Task prompt: Transcribe every entry precisely, omitting nothing.

*** Opening of Data records ***

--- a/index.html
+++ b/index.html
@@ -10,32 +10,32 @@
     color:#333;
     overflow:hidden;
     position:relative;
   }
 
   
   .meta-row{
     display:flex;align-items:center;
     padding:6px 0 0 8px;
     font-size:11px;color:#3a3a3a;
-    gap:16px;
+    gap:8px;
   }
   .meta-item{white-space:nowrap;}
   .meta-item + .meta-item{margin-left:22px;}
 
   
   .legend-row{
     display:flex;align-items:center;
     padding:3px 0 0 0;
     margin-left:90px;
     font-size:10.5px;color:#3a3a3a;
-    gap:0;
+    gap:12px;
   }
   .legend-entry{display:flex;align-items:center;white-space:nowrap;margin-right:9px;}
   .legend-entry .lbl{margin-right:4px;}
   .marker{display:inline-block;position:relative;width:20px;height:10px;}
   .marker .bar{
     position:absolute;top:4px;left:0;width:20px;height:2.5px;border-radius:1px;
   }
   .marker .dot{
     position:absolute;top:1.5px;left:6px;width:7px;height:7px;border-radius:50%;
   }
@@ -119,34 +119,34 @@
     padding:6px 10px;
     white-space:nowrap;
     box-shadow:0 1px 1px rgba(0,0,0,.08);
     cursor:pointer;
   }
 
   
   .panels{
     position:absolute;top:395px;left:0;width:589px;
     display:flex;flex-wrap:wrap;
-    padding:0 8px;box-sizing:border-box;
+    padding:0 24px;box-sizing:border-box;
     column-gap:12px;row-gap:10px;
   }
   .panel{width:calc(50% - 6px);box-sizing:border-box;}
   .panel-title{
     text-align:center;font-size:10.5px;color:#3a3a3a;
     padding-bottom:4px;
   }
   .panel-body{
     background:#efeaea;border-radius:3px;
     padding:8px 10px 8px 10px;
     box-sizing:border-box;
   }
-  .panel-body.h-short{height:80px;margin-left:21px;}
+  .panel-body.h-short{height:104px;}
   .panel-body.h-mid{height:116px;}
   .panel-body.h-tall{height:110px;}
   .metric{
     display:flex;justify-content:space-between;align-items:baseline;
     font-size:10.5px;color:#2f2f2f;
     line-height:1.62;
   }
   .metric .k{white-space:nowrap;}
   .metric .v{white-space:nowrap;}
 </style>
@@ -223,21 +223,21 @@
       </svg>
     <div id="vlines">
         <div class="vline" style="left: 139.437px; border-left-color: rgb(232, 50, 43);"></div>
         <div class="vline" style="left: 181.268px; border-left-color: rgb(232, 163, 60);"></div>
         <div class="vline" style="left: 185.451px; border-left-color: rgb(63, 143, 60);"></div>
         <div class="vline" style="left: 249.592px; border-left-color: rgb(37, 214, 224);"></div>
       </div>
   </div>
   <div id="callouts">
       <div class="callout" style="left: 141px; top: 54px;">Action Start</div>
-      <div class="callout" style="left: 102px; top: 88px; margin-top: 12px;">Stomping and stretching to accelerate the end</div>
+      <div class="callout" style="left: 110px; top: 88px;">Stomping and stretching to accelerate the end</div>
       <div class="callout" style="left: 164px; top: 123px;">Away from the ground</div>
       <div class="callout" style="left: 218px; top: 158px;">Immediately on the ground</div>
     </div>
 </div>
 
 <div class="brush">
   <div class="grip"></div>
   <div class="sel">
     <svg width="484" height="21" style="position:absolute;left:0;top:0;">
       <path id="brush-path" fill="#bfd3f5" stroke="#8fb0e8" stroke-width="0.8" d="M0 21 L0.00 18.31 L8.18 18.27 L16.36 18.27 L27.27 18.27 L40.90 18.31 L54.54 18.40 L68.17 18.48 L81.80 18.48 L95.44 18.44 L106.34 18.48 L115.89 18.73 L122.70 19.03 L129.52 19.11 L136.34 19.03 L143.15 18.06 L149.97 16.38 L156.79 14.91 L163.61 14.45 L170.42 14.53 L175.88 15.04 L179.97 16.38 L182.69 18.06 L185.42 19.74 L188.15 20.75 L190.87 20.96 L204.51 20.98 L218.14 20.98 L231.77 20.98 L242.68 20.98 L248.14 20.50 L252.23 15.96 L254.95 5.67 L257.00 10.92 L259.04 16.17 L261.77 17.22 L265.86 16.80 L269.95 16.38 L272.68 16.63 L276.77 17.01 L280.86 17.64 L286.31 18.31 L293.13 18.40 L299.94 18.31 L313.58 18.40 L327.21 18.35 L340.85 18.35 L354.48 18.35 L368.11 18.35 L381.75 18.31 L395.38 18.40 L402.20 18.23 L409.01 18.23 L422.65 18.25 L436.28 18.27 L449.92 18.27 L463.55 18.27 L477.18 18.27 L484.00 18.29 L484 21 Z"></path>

*** Close of Data records ***

Expected answer:
--- a/index.html
+++ b/index.html
@@ -10,32 +10,32 @@
     color:#333;
     overflow:hidden;
     position:relative;
   }
 
   
   .meta-row{
     display:flex;align-items:center;
     padding:6px 0 0 8px;
     font-size:11px;color:#3a3a3a;
-    gap:16px;
+    gap:8px;
   }
   .meta-item{white-space:nowrap;}
   .meta-item + .meta-item{margin-left:22px;}
 
   
   .legend-row{
     display:flex;align-items:center;
     padding:3px 0 0 0;
     margin-left:90px;
     font-size:10.5px;color:#3a3a3a;
-    gap:0;
+    gap:12px;
   }
   .legend-entry{display:flex;align-items:center;white-space:nowrap;margin-right:9px;}
   .legend-entry .lbl{margin-right:4px;}
   .marker{display:inline-block;position:relative;width:20px;height:10px;}
   .marker .bar{
     position:absolute;top:4px;left:0;width:20px;height:2.5px;border-radius:1px;
   }
   .marker .dot{
     position:absolute;top:1.5px;left:6px;width:7px;height:7px;border-radius:50%;
   }
@@ -119,34 +119,34 @@
     padding:6px 10px;
     white-space:nowrap;
     box-shadow:0 1px 1px rgba(0,0,0,.08);
     cursor:pointer;
   }
 
   
   .panels{
     position:absolute;top:395px;left:0;width:589px;
     display:flex;flex-wrap:wrap;
-    padding:0 8px;box-sizing:border-box;
+    padding:0 24px;box-sizing:border-box;
     column-gap:12px;row-gap:10px;
   }
   .panel{width:calc(50% - 6px);box-sizing:border-box;}
   .panel-title{
     text-align:center;font-size:10.5px;color:#3a3a3a;
     padding-bottom:4px;
   }
   .panel-body{
     background:#efeaea;border-radius:3px;
     padding:8px 10px 8px 10px;
     box-sizing:border-box;
   }
-  .panel-body.h-short{height:80px;margin-left:21px;}
+  .panel-body.h-short{height:104px;}
   .panel-body.h-mid{height:116px;}
   .panel-body.h-tall{height:110px;}
   .metric{
     display:flex;justify-content:space-between;align-items:baseline;
     font-size:10.5px;color:#2f2f2f;
     line-height:1.62;
   }
   .metric .k{white-space:nowrap;}
   .metric .v{white-space:nowrap;}
 </style>
@@ -223,21 +223,21 @@
       </svg>
     <div id="vlines">
         <div class="vline" style="left: 139.437px; border-left-color: rgb(232, 50, 43);"></div>
         <div class="vline" style="left: 181.268px; border-left-color: rgb(232, 163, 60);"></div>
         <div class="vline" style="left: 185.451px; border-left-color: rgb(63, 143, 60);"></div>
         <div class="vline" style="left: 249.592px; border-left-color: rgb(37, 214, 224);"></div>
       </div>
   </div>
   <div id="callouts">
       <div class="callout" style="left: 141px; top: 54px;">Action Start</div>
-      <div class="callout" style="left: 102px; top: 88px; margin-top: 12px;">Stomping and stretching to accelerate the end</div>
+      <div class="callout" style="left: 110px; top: 88px;">Stomping and stretching to accelerate the end</div>
       <div class="callout" style="left: 164px; top: 123px;">Away from the ground</div>
       <div class="callout" style="left: 218px; top: 158px;">Immediately on the ground</div>
     </div>
 </div>
 
 <div class="brush">
   <div class="grip"></div>
   <div class="sel">
     <svg width="484" height="21" style="position:absolute;left:0;top:0;">
       <path id="brush-path" fill="#bfd3f5" stroke="#8fb0e8" stroke-width="0.8" d="M0 21 L0.00 18.31 L8.18 18.27 L16.36 18.27 L27.27 18.27 L40.90 18.31 L54.54 18.40 L68.17 18.48 L81.80 18.48 L95.44 18.44 L106.34 18.48 L115.89 18.73 L122.70 19.03 L129.52 19.11 L136.34 19.03 L143.15 18.06 L149.97 16.38 L156.79 14.91 L163.61 14.45 L170.42 14.53 L175.88 15.04 L179.97 16.38 L182.69 18.06 L185.42 19.74 L188.15 20.75 L190.87 20.96 L204.51 20.98 L218.14 20.98 L231.77 20.98 L242.68 20.98 L248.14 20.50 L252.23 15.96 L254.95 5.67 L257.00 10.92 L259.04 16.17 L261.77 17.22 L265.86 16.80 L269.95 16.38 L272.68 16.63 L276.77 17.01 L280.86 17.64 L286.31 18.31 L293.13 18.40 L299.94 18.31 L313.58 18.40 L327.21 18.35 L340.85 18.35 L354.48 18.35 L368.11 18.35 L381.75 18.31 L395.38 18.40 L402.20 18.23 L409.01 18.23 L422.65 18.25 L436.28 18.27 L449.92 18.27 L463.55 18.27 L477.18 18.27 L484.00 18.29 L484 21 Z"></path>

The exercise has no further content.